Neural interval-censored survival regression with feature selection
Carlos García Meixide, Marcos Matabuena, Louis Abraham, Michael R. Kosorok
TL;DR
The paper tackles interval-censored survival regression in high-dimensional settings by proposing a neural-network–based Accelerated Failure Time (AFT) framework. It combines a Lassonet-inspired sparse neural network for variable selection with a residual-network predictor for the interval-censored log-time, modeled as $\\log T = r_{\\theta,W}(Z) + \varepsilon$, where $\\varepsilon \sim N(0,\\sigma^2)$. Key contributions include stability-selection based variable selection for interval censoring, a three-stage sample-splitting protocol for honest evaluation, and real-data demonstrations on Type 1 Diabetes Exchange and NHANES, along with open-source software. The results show improved predictive accuracy in nonlinear settings over traditional LogNormal AFT models, along with interpretable variable selections and practical guidance for researchers facing interval-censored, high-dimensional biomedical data.
Abstract
Survival analysis is a fundamental area of focus in biomedical research, particularly in the context of personalized medicine. This prominence is due to the increasing prevalence of large and high-dimensional datasets, such as omics and medical image data.
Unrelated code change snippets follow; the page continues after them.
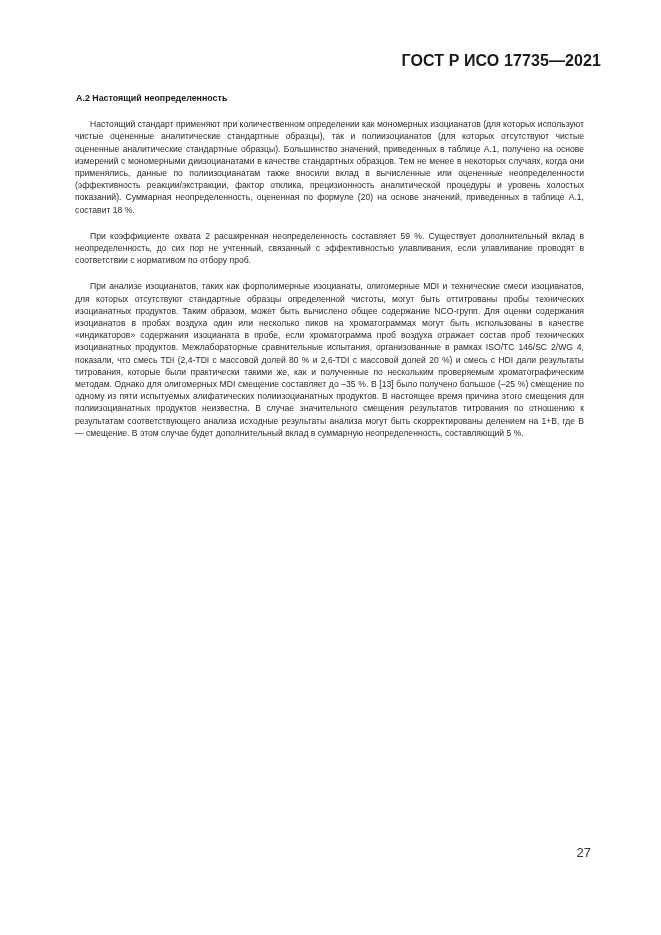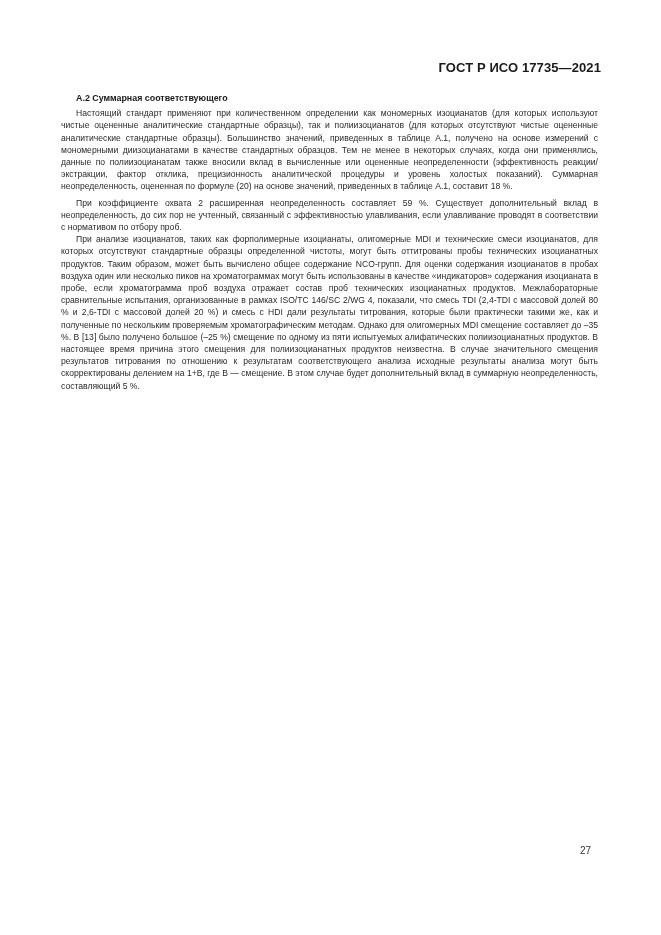"ГОСТ Р ИСО 17735—2021" .header { font-size: 13px -> 16px; top: 60px -> 52px }
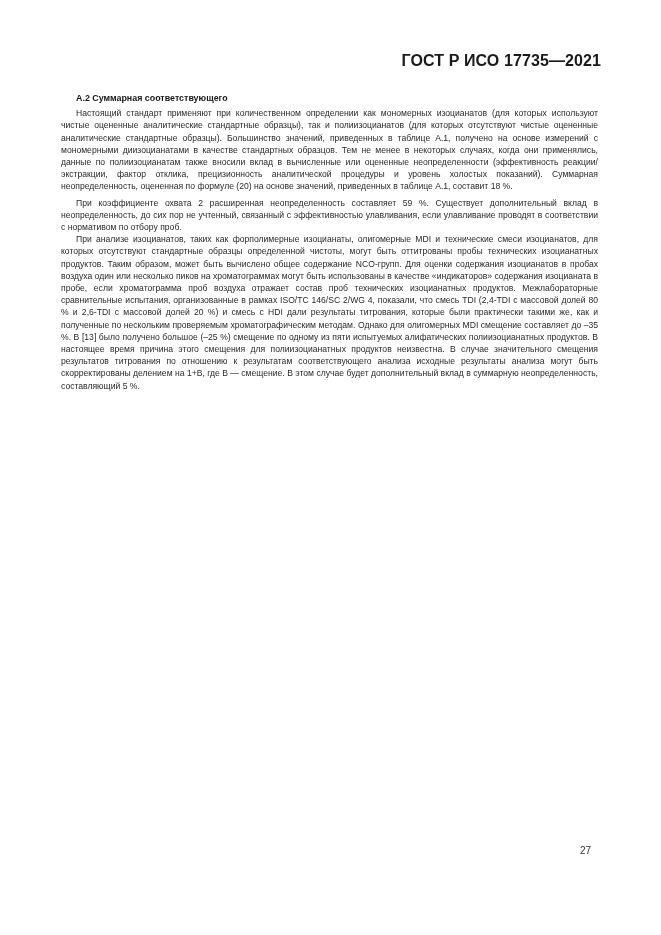"А.2 Суммарная соответствующего" div.heading { text: Суммарная соответствующего -> Настоящий неопределенность }
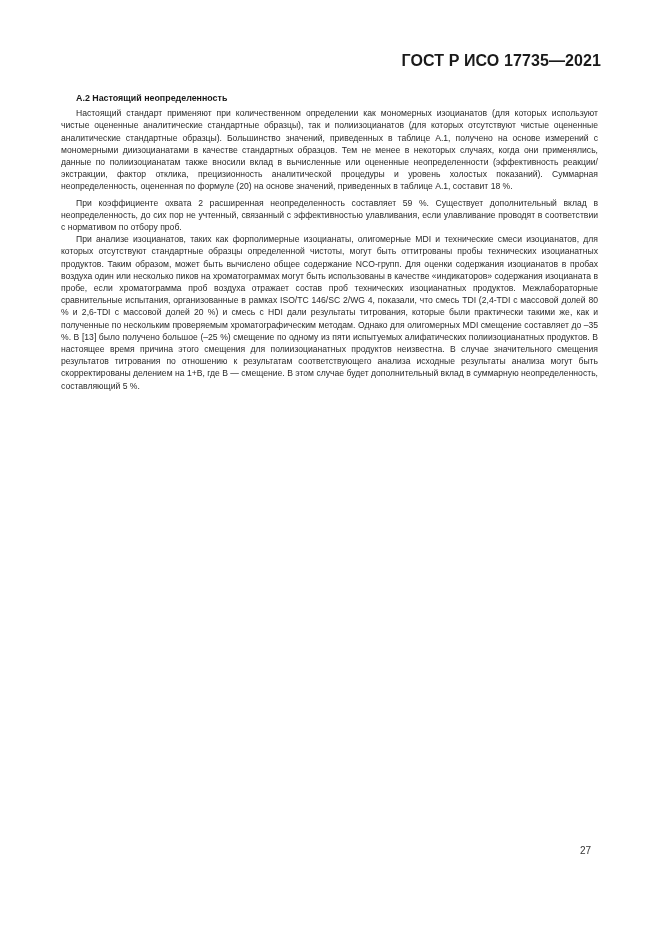"Настоящий стандарт применяют при" .para { margin: 0 -> 14px }
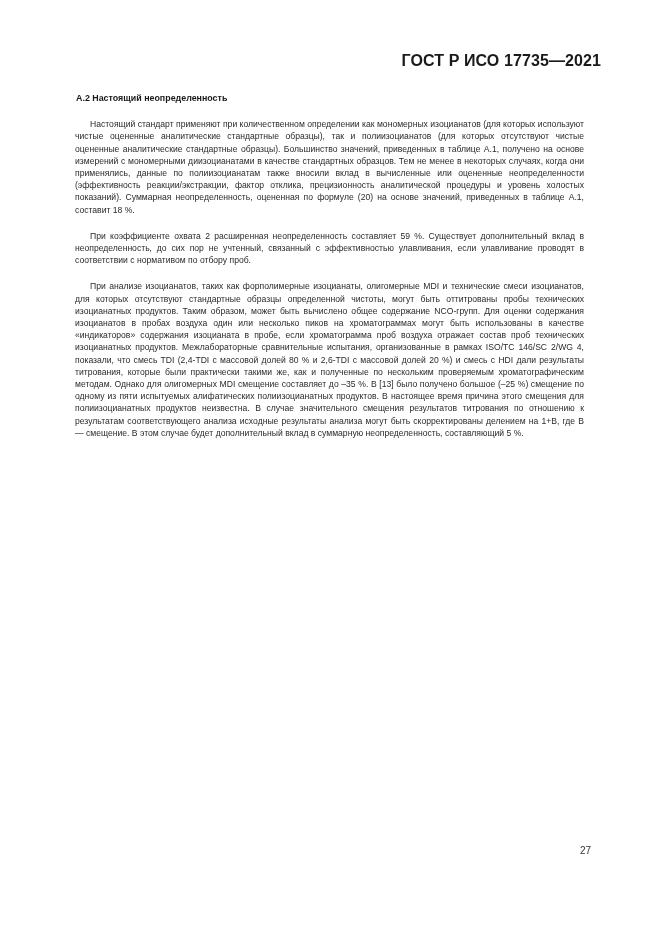"27" .page-number { font-size: 10px -> 13px }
However, the literature on non-linear regression algorithms and variable selection techniques for interval-censoring is either limited or non-existent, particularly in the context of neural networks. Our objective is to introduce a novel predictive framework tailored for interval-censored regression tasks, rooted in Accelerated Failure Time (AFT) models. Our strategy comprises two key components: i) a variable selection phase leveraging recent advances on sparse neural network architectures, ii) a regression model targeting prediction of the interval-censored response. To assess the performance of our novel algorithm, we conducted a comprehensive evaluation through both numerical experiments and real-world applications that encompass scenarios related to diabetes and physical activity. Our results outperform traditional AFT algorithms, particularly in scenarios featuring non-linear relationships.